┌──

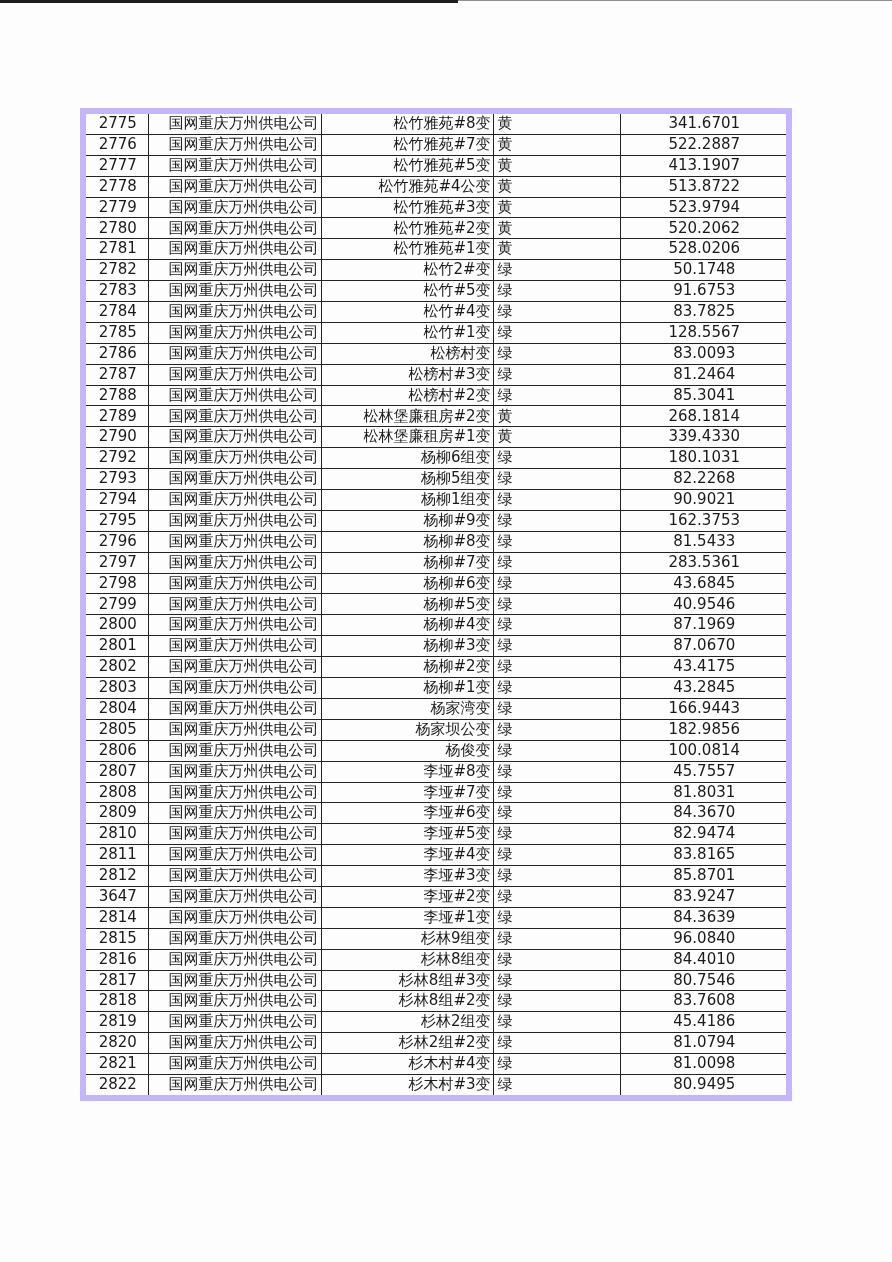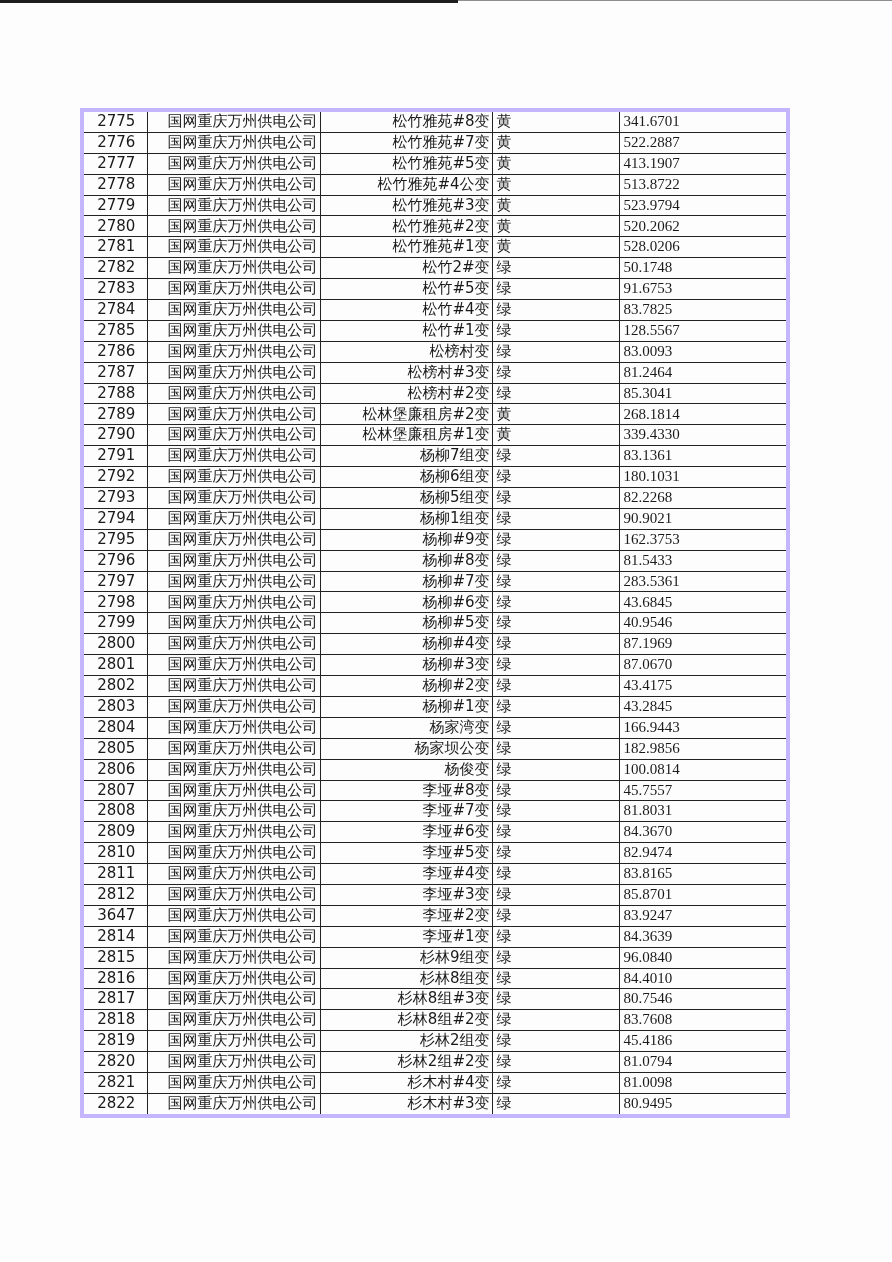--- a/index.html
+++ b/index.html
@@ -32,7 +32,7 @@
     width: 706px;
     border-collapse: collapse;
     table-layout: fixed;
-    border: 4px solid #c4b5fd;
+    border: 6px solid #c4b5fd;
   }
   table.grid td {
     border: 1.5px solid #222222;

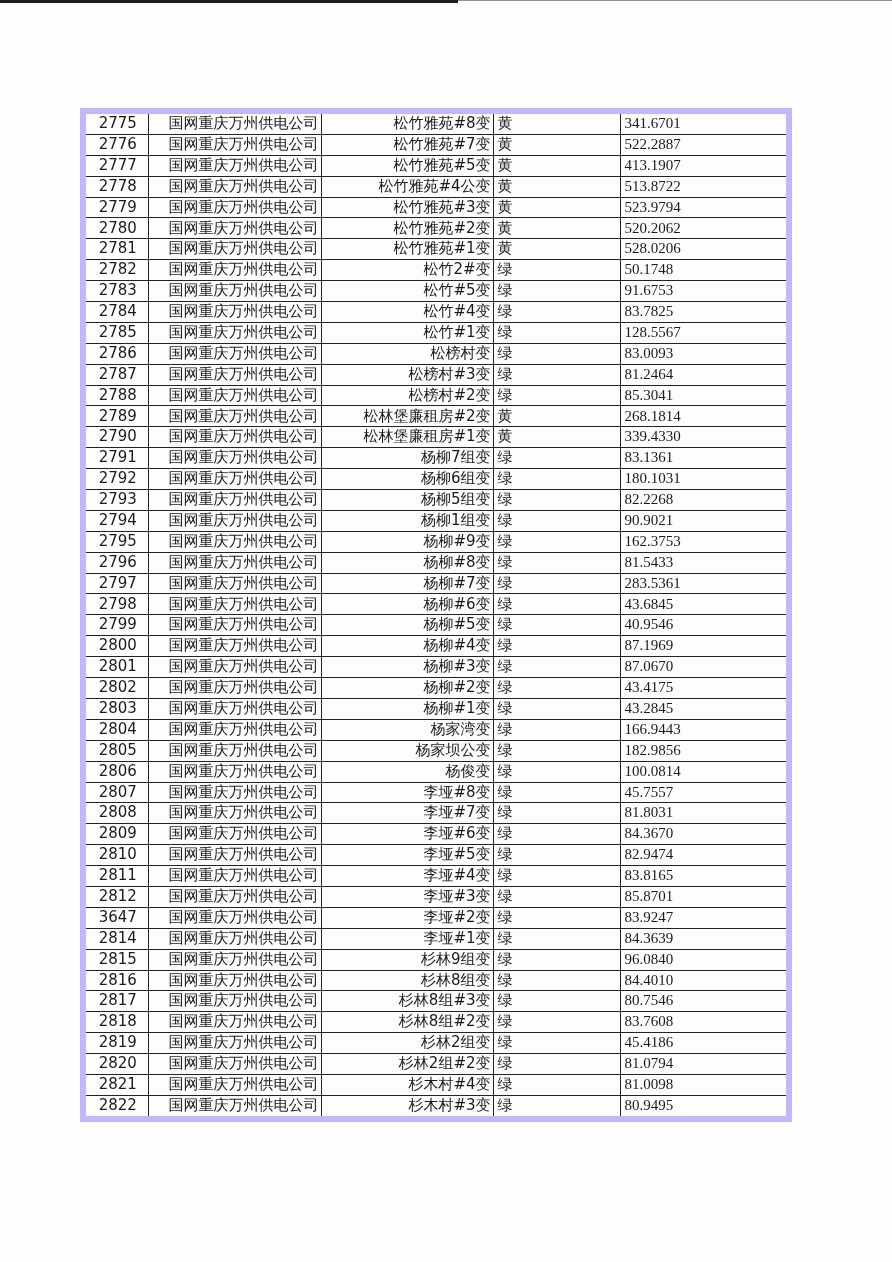--- a/index.html
+++ b/index.html
@@ -48,7 +48,7 @@
   td.c-company { text-align: right; }
   td.c-station { text-align: right; }
   td.c-status  { text-align: left; }
-  td.c-value { text-align: left; padding: 0; font-variant-numeric: tabular-nums; font-family: Liberation Serif, serif; }
+  td.c-value { text-align: center; padding: 0; font-variant-numeric: tabular-nums; }
 </style>
 </head>
 <body>

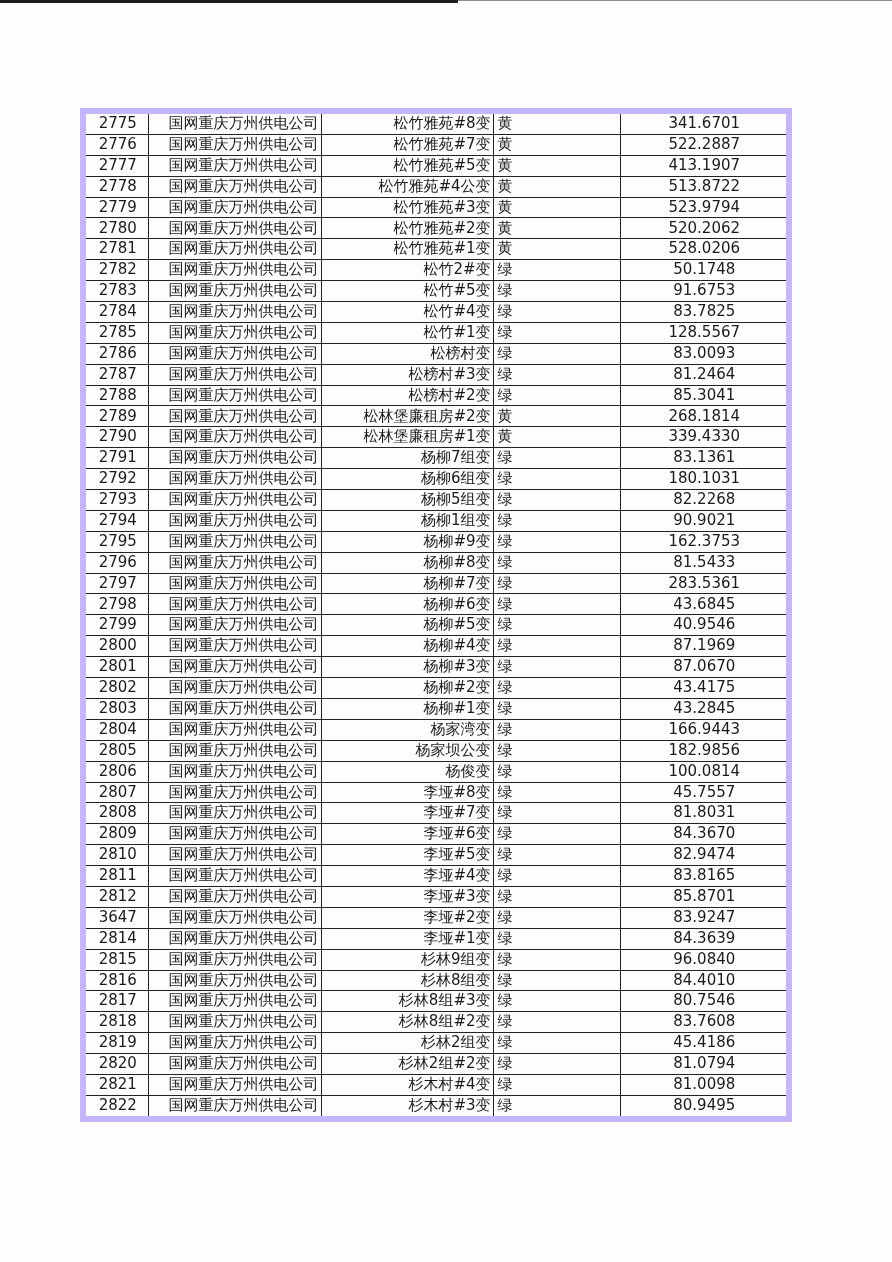--- a/index.html
+++ b/index.html
@@ -193,13 +193,6 @@
     <td class="c-value">339.4330</td>
   </tr>
 
-  <tr>
-    <td class="c-id">2791</td>
-    <td class="c-company">国网重庆万州供电公司</td>
-    <td class="c-station">杨柳7组变</td>
-    <td class="c-status">绿</td>
-    <td class="c-value">83.1361</td>
-  </tr>
 
   <tr>
     <td class="c-id">2792</td>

└──

TASK PROMPT -
Reproduce the listing in full and exactly, excluding any pictures it holds.

WRITTEN ANSWER -
--- a/index.html
+++ b/index.html
@@ -32,7 +32,7 @@
     width: 706px;
     border-collapse: collapse;
     table-layout: fixed;
-    border: 4px solid #c4b5fd;
+    border: 6px solid #c4b5fd;
   }
   table.grid td {
     border: 1.5px solid #222222;

--- a/index.html
+++ b/index.html
@@ -48,7 +48,7 @@
   td.c-company { text-align: right; }
   td.c-station { text-align: right; }
   td.c-status  { text-align: left; }
-  td.c-value { text-align: left; padding: 0; font-variant-numeric: tabular-nums; font-family: Liberation Serif, serif; }
+  td.c-value { text-align: center; padding: 0; font-variant-numeric: tabular-nums; }
 </style>
 </head>
 <body>

--- a/index.html
+++ b/index.html
@@ -193,13 +193,6 @@
     <td class="c-value">339.4330</td>
   </tr>
 
-  <tr>
-    <td class="c-id">2791</td>
-    <td class="c-company">国网重庆万州供电公司</td>
-    <td class="c-station">杨柳7组变</td>
-    <td class="c-status">绿</td>
-    <td class="c-value">83.1361</td>
-  </tr>
 
   <tr>
     <td class="c-id">2792</td>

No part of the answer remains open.